Optimizing your very large site for Search — Part 3

Working with large sites often means being a part of a large organization, which brings its own set of challenges. Many stakeholders with different agendas or needs influence how sites are structured. Within larger organizations, there are long to-do lists and a lack of understanding of the impact certain designs or architecture choices can have on the ability of the search engine to index the site.

In our past two articles on large site optimization, we have talked about how to help us crawl your site more efficiently and the need to reduce the number of URLs you expose. However, due to the diverse needs of some organizations, the issue isn’t that you share too many URLs. Instead, some websites hide valuable content from the search crawlers. To ensure that your site’s getting plenty of coverage, consider the following patterns and be sure to avoid them.

 

Just a little too flashy

 

Using Silverlight or Flash on pages within your site can help to create rich and interactive user experiences that can complement or build on the content in the rest of your site.
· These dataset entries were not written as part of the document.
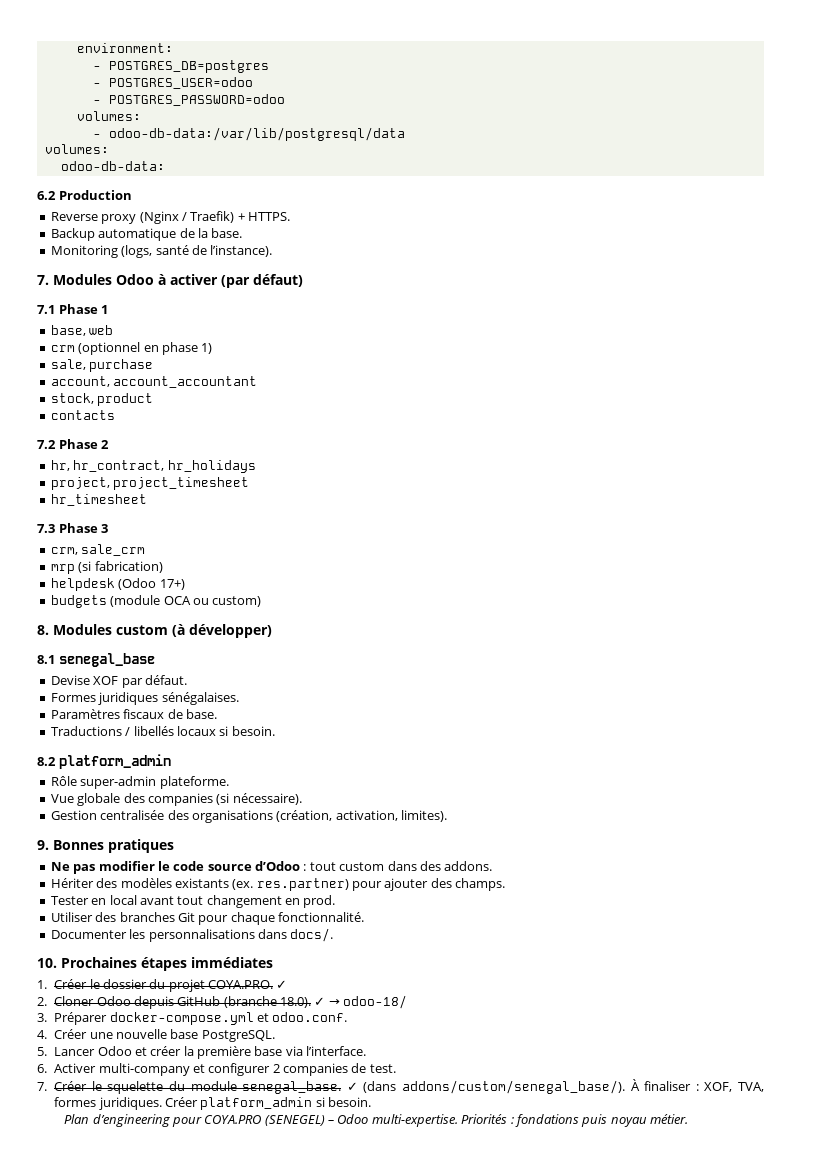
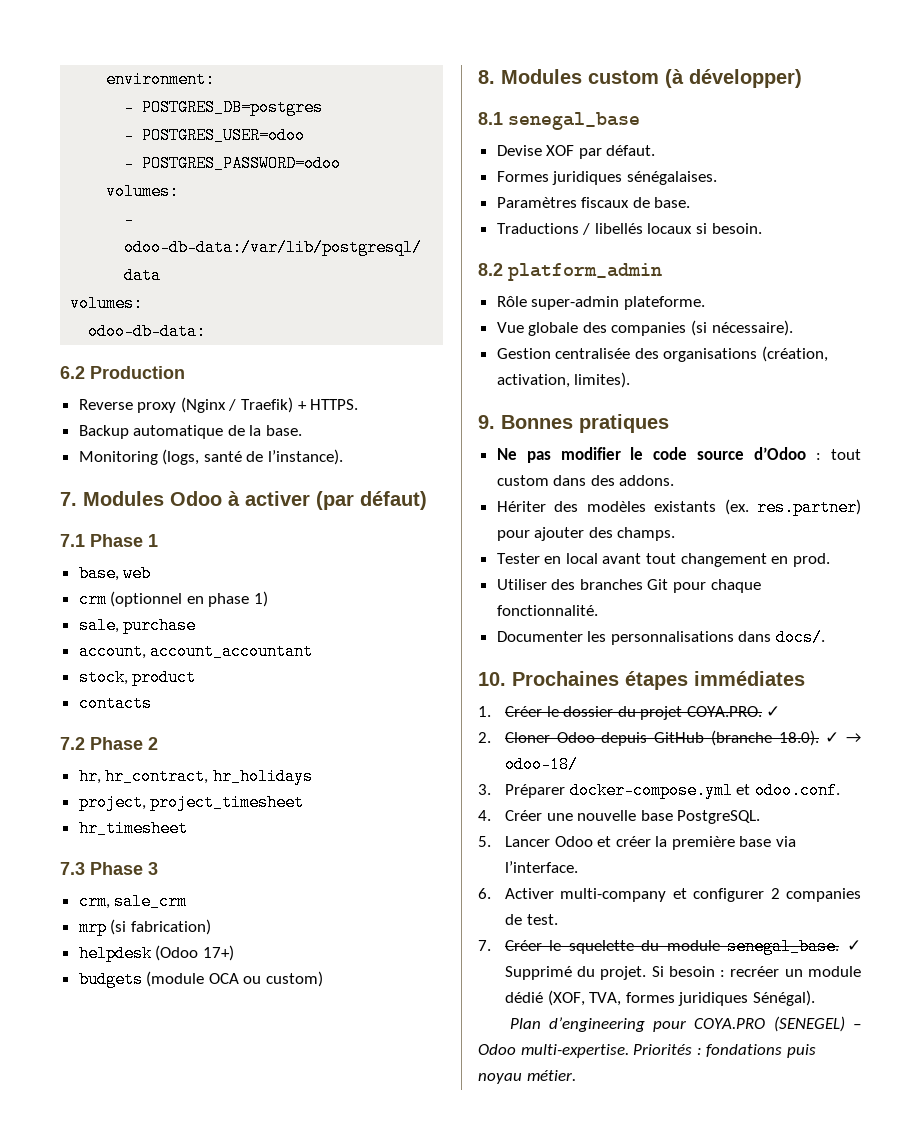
- ✓ (dans addons/custom/senegal_base/). À finaliser : XOF, TVA, formes juridiques. Créer platform_admin si besoin.
+ ✓ Supprimé du projet. Si besoin : recréer un module dédié (XOF, TVA, formes juridiques Sénégal).

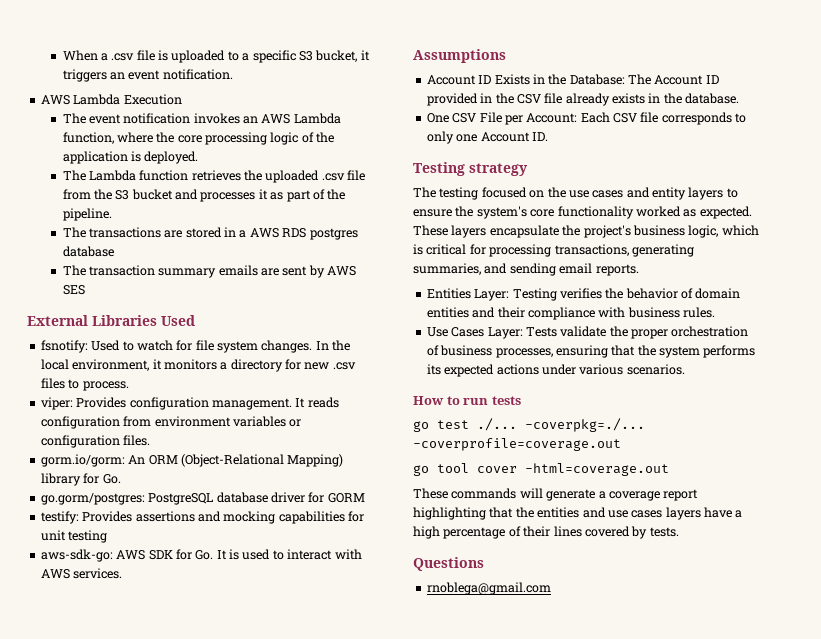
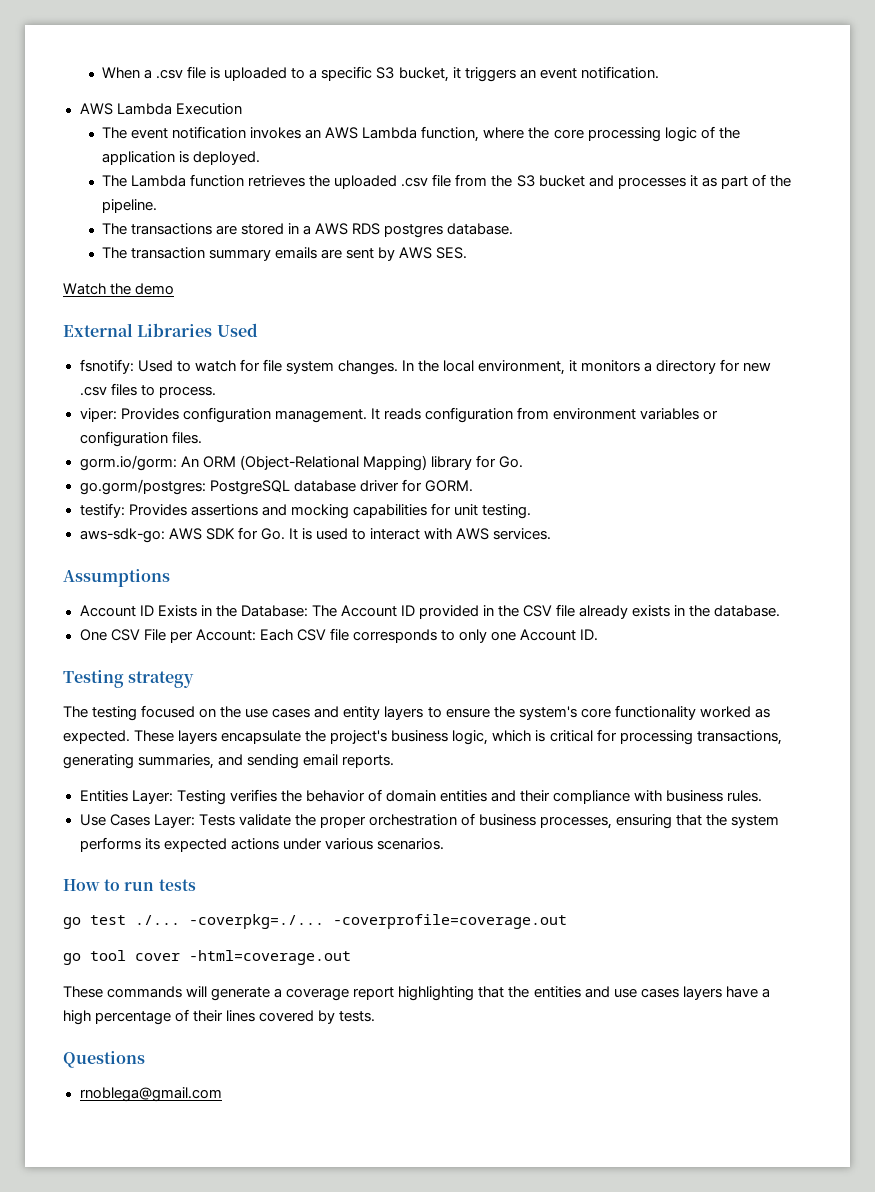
- The transactions are stored in a AWS RDS postgres database
+ The transactions are stored in a AWS RDS postgres database.
- The transaction summary emails are sent by AWS SES
+ The transaction summary emails are sent by AWS SES.
+ Watch the demo
- go.gorm/postgres: PostgreSQL database driver for GORM
+ go.gorm/postgres: PostgreSQL database driver for GORM.
- testify: Provides assertions and mocking capabilities for unit testing
+ testify: Provides assertions and mocking capabilities for unit testing.

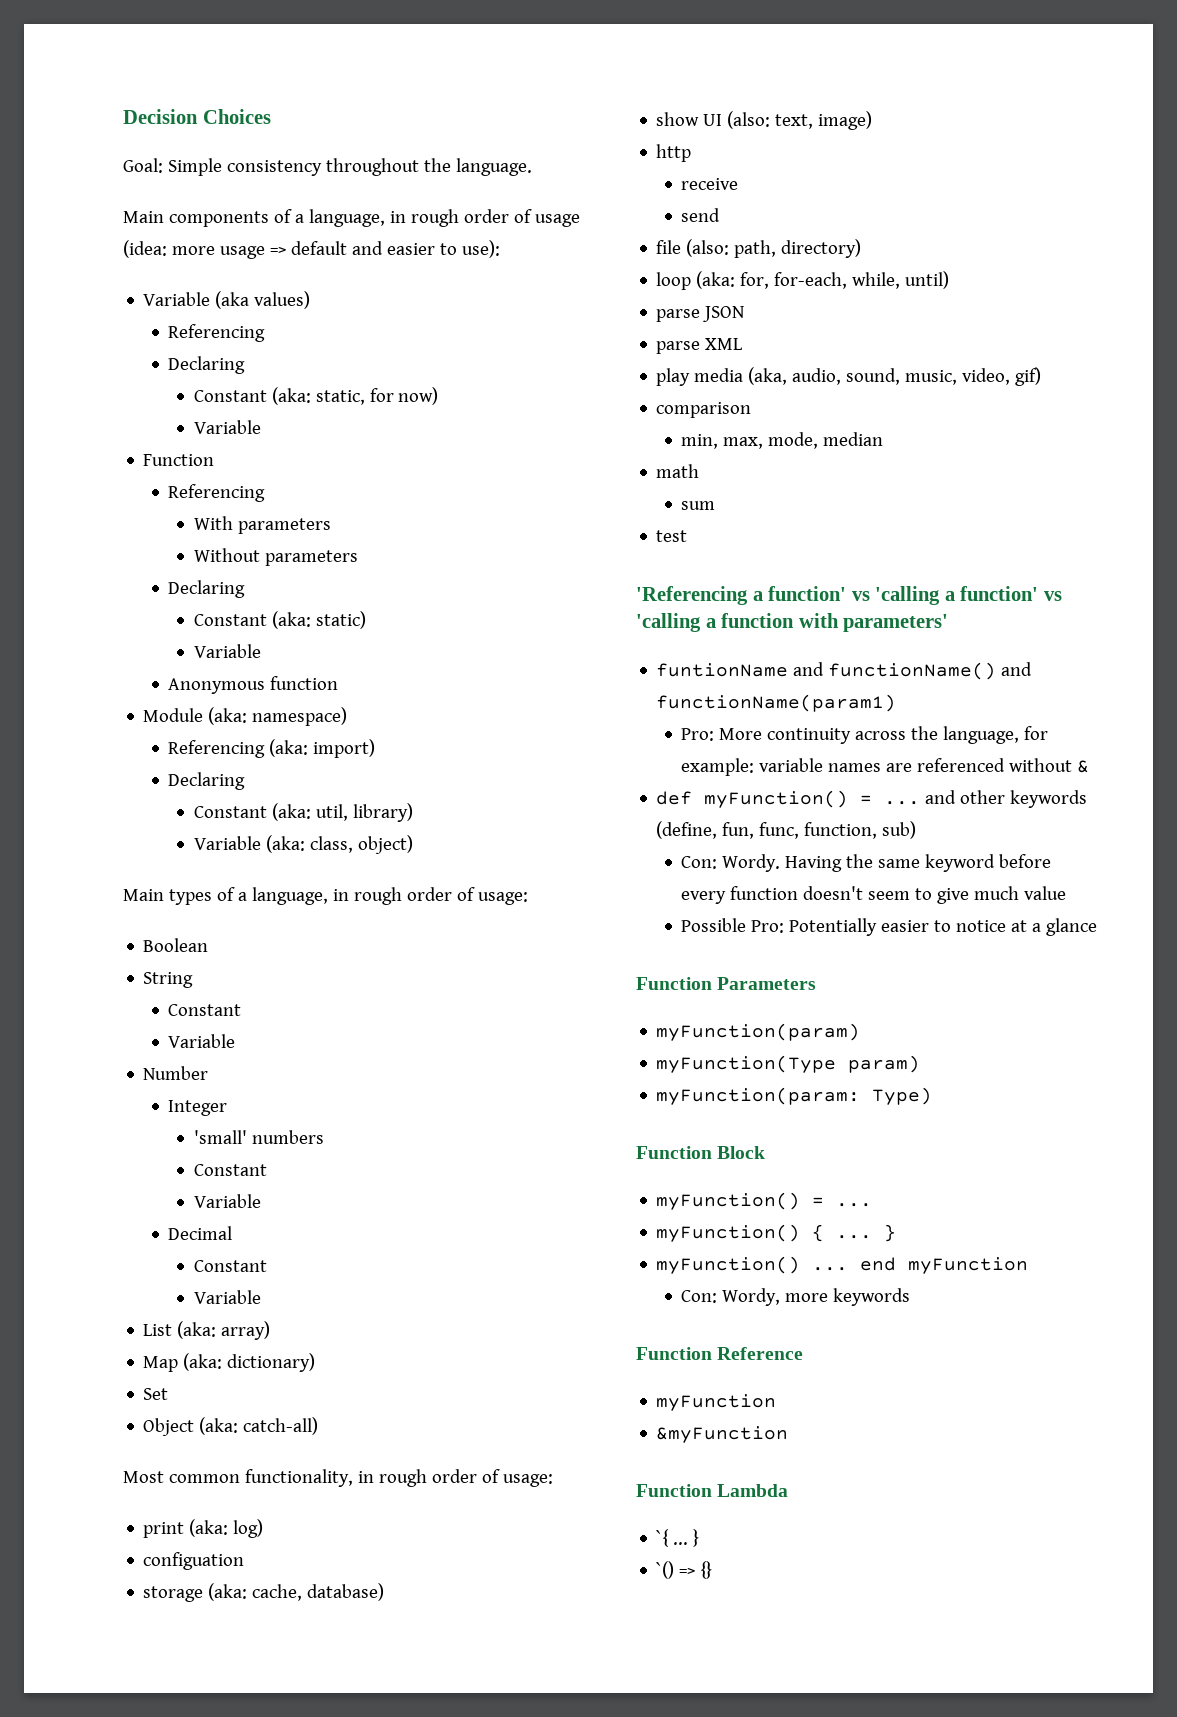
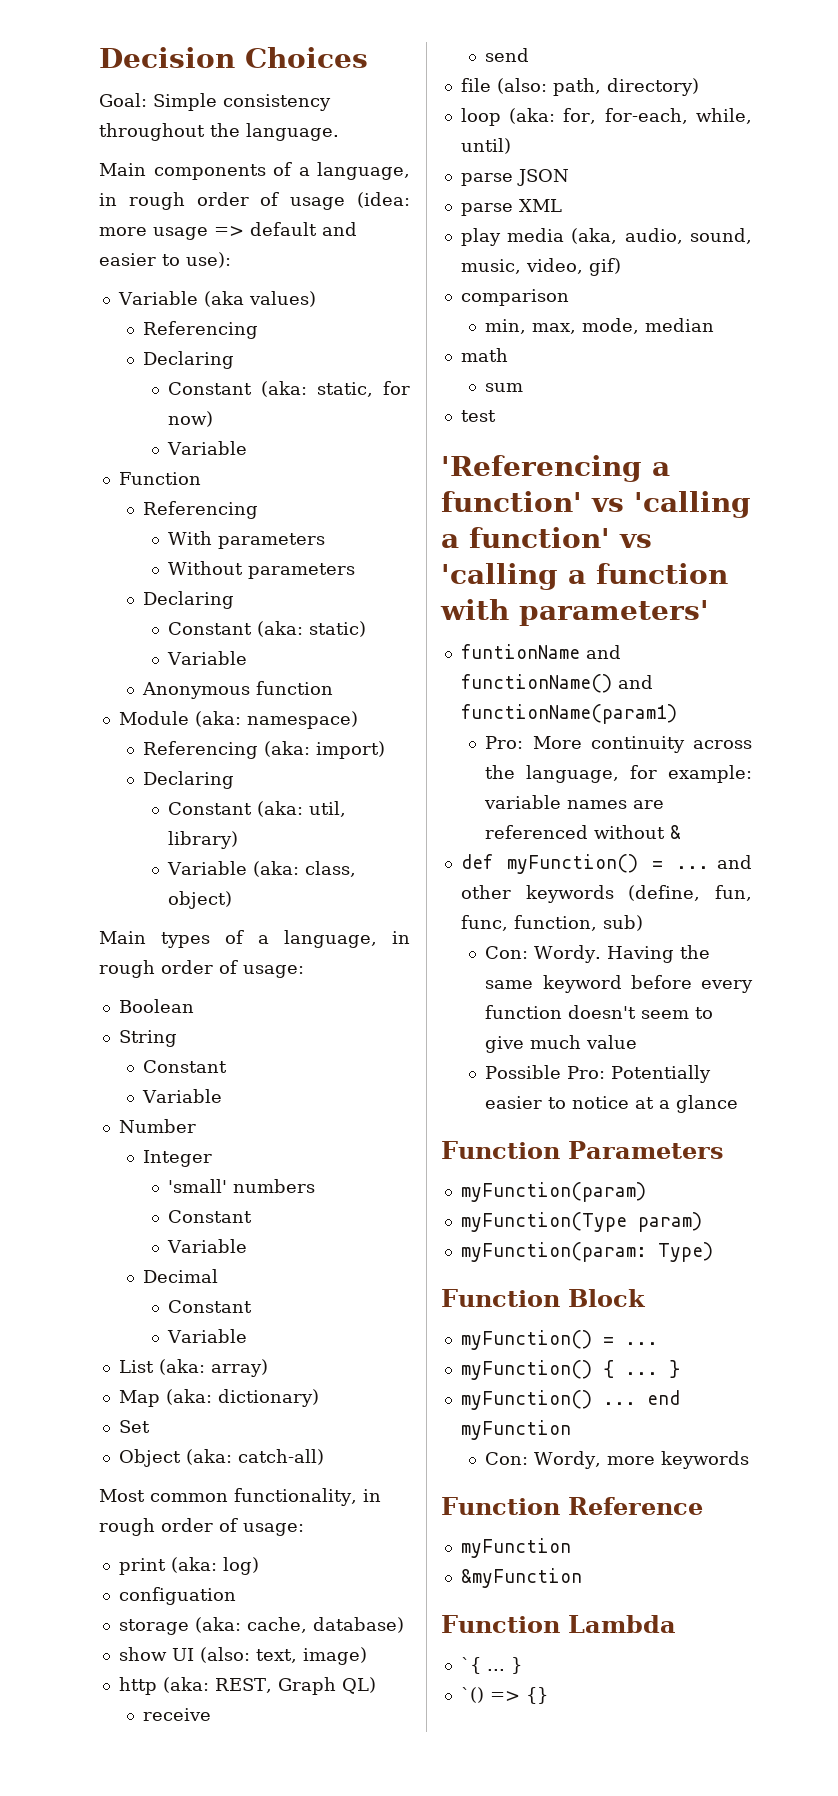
- http
+ http (aka: REST, Graph QL)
On the other hand, Rich Internet Applications (RIAs) can also hinder search engine discoverability of your content. Such content is typically not fully exposed to a search engine crawler or a browser that doesn’t execute JavaScript.

While in recent months there have been some advances in crawling RIAs, these advances are limited to text extraction. The truth is that these crawling improvements only take place in certain contexts. You should still consider content built in these tools inaccessible to the crawlers.

There are some techniques you can use that help to make sure that content in Silverlight or Flash isn’t lost to crawlers or any visitors to your site.

 

Fundamentals, fundamentals, fundamentals

 

As with sports skills, no matter how good you get, you need to ensure that you have your fundamentals down. There’s no difference in the world of RIAs. Your site needs to provide:

  • Unique page titles
  • Detailed meta page descriptions
  • Quality body copy (e.g. timely, relevant, well written)
  • Descriptive H1 tags (one per page)
  • Discoverable navigation
  • Informative ALT tags

 

Practice progressive enhancement

 

Progressive enhancement is a strategy for ensuring that your content is accessible to all viewers by designing for the least capable devices first, and then enhance those documents with separate logic for presentation. The basic concept of progressive enhancement can be summed up in the following principles:

  • Basic content should be accessible to all users
  • Basic functionality should be accessible to all browsers
  • All content is in hierarchical semantic markup (<title>, <h1>, <h2>, <h3>, etc.)
  • Enhanced layout (Silverlight or Flash files) is provided separately
  • Enhanced behavior is provided by externally-linked JavaScript
  • End user browser preferences are respected

One way to implement progressive enhancement is to ensure your rich content is embedded in <div> or <span> tags. These tags should contain alternate content including the links, text, and images found in your RIA.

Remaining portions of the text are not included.